An Ohio man dealt with a rare complication while battling COVID-19 in the hospital: a three-hour-long erection.
After he was admitted to the Miami Valley Hospital in August when his conditions worsened, the unidentified 69-year-old man was sedated and put on a ventilator to address his breathing issues due to fluid building up in his lungs. The patient was placed face down for 12 hours in what is known as the prone position as a means of getting more air into his body. When he was turned over, nurses saw that he had an erection.
An ice pack was applied to his penis, but the erection lasted for three hours. Eventually, a needle was used to draw out blood and resolve the issue. The man ended up dying in the ICU from lung failure.
The patient was diagnosed in ScienceDirect with priapism, a condition where an erection persists longer than normal, and has nothing to due with sexual stimulation. Nurses noticed that with his erection, the chambers of tissue inside his penis known as the corpora cavernosa were rigid, while the tip was flaccid.

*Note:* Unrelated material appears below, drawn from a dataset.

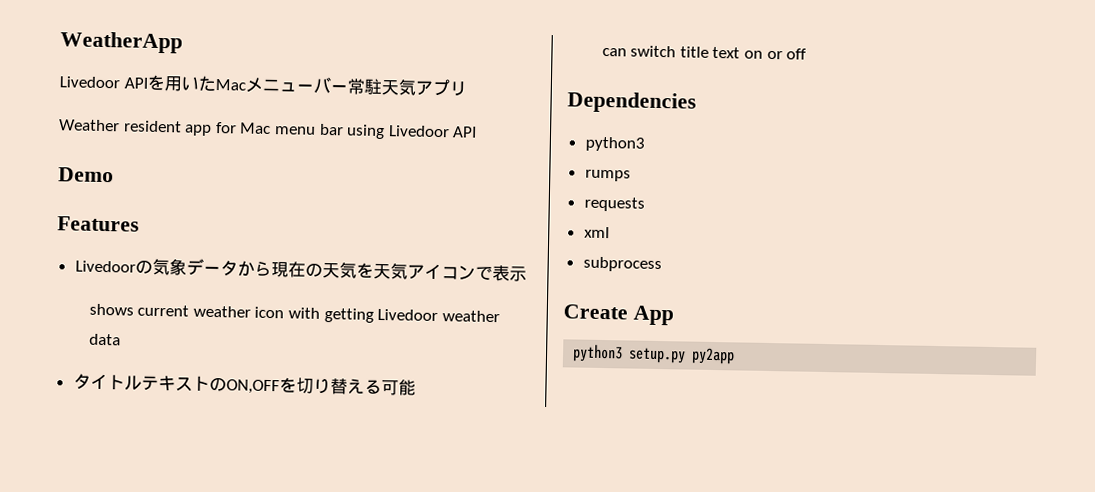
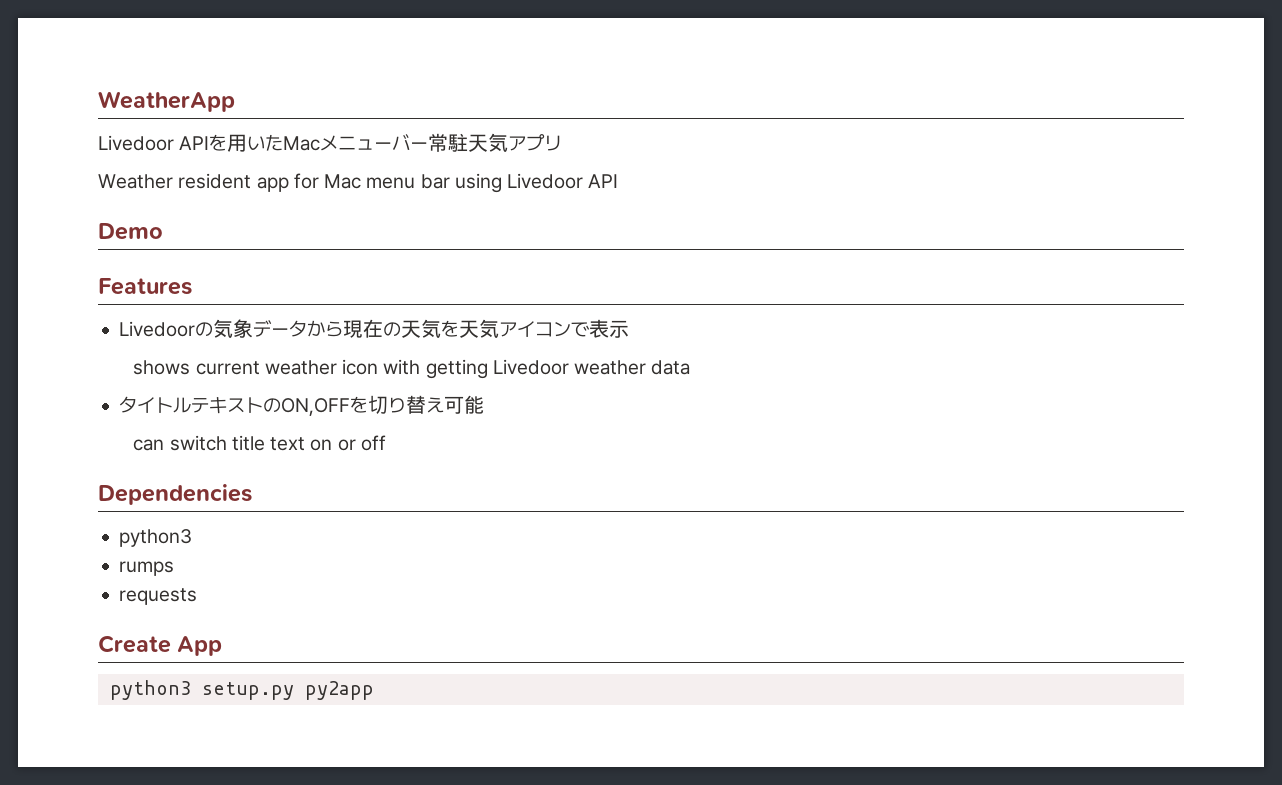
[363,379,382,395] る -> (445, 405) none
[583,226,610,239] [582,256,662,273] // xml // subprocess -> (198, 596) none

These findings suggest the patient suffered from low-flow priapism, which happens when blood gets trapped in the aforementioned chambers during an erection. Doctors suspect this condition was brought about by the virus, which has been known to cause abnormal blood clotting.
Experts believe these blood clots are the result of an inflammatory response known as a cytokine storm where the body’s immune system senses a threat and releases small proteins called cytokines. The virus, however, is able to cause an adverse effect where the body starts attacking its own healthy cells and tissues.
While patients have been known to develop blood clots as a result of their bout with COVID-19, priapism is a peculiar case.